What is being asked: From the top of the entries below through the line containing "[398,468,611,484] [398,495,649,509] [398,520,643,536]", return every line exactly as written, please, and stop there.

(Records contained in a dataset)
• • • • • • •

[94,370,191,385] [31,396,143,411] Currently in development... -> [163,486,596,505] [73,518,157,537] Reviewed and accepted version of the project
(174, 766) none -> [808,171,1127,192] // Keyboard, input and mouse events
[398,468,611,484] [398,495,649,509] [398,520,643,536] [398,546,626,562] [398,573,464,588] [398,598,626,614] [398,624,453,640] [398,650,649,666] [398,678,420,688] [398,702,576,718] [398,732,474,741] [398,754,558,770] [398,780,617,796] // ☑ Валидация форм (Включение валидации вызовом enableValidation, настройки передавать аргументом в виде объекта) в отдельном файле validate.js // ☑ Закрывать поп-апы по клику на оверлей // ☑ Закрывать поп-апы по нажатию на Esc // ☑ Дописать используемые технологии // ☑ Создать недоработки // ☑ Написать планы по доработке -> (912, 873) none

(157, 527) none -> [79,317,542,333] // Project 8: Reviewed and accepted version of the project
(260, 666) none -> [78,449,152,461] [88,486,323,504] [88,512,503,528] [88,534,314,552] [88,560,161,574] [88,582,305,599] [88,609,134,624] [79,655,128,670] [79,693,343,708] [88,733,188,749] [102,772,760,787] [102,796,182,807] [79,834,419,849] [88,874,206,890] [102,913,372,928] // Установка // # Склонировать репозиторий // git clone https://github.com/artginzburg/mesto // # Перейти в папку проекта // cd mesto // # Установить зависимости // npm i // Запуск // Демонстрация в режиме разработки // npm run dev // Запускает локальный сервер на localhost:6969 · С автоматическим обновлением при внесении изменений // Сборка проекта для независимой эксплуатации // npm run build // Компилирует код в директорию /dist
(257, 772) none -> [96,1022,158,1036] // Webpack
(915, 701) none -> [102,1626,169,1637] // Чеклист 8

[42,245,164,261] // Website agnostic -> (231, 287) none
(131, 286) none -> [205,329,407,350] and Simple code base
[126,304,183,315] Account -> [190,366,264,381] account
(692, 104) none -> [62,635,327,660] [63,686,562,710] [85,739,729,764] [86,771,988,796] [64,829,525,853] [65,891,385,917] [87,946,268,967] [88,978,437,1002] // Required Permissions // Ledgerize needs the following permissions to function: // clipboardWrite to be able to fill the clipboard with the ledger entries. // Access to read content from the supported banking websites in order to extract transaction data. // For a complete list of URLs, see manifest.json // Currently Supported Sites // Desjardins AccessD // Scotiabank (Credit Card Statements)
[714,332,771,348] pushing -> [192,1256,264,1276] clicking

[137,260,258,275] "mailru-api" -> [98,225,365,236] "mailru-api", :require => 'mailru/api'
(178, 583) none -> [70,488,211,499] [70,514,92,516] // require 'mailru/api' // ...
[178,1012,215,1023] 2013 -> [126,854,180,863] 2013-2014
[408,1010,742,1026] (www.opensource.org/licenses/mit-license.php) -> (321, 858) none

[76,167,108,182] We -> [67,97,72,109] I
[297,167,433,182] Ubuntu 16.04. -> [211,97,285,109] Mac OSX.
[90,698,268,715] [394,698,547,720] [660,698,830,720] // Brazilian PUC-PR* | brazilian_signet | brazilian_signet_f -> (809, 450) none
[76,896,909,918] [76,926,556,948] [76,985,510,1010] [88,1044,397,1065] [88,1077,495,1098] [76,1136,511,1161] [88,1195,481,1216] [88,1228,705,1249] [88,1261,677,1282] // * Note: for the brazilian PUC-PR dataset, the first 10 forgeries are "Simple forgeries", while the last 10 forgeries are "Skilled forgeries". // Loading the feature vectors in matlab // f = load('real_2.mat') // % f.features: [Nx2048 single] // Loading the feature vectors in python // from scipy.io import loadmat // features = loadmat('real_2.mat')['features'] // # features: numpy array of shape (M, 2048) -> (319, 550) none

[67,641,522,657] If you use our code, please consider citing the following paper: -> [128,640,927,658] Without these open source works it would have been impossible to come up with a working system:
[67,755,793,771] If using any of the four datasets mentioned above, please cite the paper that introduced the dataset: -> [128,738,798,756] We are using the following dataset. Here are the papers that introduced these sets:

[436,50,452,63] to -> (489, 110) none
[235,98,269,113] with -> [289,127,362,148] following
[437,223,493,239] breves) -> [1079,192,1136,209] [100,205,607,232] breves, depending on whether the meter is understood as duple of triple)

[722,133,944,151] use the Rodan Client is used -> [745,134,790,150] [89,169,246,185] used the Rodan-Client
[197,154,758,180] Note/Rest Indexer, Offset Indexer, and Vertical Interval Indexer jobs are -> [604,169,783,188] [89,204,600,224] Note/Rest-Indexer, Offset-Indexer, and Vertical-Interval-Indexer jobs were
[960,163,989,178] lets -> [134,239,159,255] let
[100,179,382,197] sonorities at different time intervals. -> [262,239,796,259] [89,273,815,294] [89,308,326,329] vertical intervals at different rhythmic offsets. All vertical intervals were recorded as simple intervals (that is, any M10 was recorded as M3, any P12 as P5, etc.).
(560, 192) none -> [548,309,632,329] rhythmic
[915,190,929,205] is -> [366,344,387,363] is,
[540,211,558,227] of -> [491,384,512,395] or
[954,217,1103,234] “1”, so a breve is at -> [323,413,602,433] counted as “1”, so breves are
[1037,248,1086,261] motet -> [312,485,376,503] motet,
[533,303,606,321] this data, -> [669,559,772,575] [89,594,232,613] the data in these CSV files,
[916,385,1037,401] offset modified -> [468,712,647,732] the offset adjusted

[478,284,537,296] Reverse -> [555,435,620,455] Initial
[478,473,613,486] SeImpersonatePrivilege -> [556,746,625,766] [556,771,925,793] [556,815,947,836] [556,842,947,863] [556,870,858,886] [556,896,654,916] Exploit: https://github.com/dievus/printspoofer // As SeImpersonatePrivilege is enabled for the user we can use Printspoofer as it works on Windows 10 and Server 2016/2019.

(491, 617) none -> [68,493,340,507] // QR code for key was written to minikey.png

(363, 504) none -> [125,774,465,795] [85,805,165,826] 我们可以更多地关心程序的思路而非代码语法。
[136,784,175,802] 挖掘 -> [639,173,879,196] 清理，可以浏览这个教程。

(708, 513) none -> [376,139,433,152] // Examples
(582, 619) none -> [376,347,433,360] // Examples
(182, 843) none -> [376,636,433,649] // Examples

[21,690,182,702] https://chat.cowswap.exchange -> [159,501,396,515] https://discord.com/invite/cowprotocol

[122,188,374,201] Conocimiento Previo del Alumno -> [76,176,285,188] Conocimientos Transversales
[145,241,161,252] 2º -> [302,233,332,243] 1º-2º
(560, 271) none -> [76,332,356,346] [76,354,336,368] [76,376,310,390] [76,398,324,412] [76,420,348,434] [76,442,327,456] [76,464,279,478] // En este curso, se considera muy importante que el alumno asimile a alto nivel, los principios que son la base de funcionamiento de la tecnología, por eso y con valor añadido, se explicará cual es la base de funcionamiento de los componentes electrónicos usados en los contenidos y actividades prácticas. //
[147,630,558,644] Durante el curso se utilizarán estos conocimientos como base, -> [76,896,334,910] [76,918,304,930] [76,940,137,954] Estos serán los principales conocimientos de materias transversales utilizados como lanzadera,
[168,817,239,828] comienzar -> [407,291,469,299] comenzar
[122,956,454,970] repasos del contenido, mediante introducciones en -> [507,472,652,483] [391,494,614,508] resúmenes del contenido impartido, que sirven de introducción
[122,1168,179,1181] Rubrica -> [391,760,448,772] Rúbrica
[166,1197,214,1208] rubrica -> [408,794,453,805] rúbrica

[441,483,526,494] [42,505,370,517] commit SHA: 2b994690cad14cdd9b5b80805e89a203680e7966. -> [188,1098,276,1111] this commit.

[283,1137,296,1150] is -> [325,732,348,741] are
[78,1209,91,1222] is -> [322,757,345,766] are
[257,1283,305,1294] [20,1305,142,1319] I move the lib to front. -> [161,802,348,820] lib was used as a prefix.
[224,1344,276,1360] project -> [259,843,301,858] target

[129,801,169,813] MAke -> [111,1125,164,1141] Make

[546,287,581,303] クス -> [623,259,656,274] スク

• • • • • • •

Exercise result:
[94,370,191,385] [31,396,143,411] Currently in development... -> [163,486,596,505] [73,518,157,537] Reviewed and accepted version of the project
(174, 766) none -> [808,171,1127,192] // Keyboard, input and mouse events
[398,468,611,484] [398,495,649,509] [398,520,643,536] [398,546,626,562] [398,573,464,588] [398,598,626,614] [398,624,453,640] [398,650,649,666] [398,678,420,688] [398,702,576,718] [398,732,474,741] [398,754,558,770] [398,780,617,796] // ☑ Валидация форм (Включение валидации вызовом enableValidation, настройки передавать аргументом в виде объекта) в отдельном файле validate.js // ☑ Закрывать поп-апы по клику на оверлей // ☑ Закрывать поп-апы по нажатию на Esc // ☑ Дописать используемые технологии // ☑ Создать недоработки // ☑ Написать планы по доработке -> (912, 873) none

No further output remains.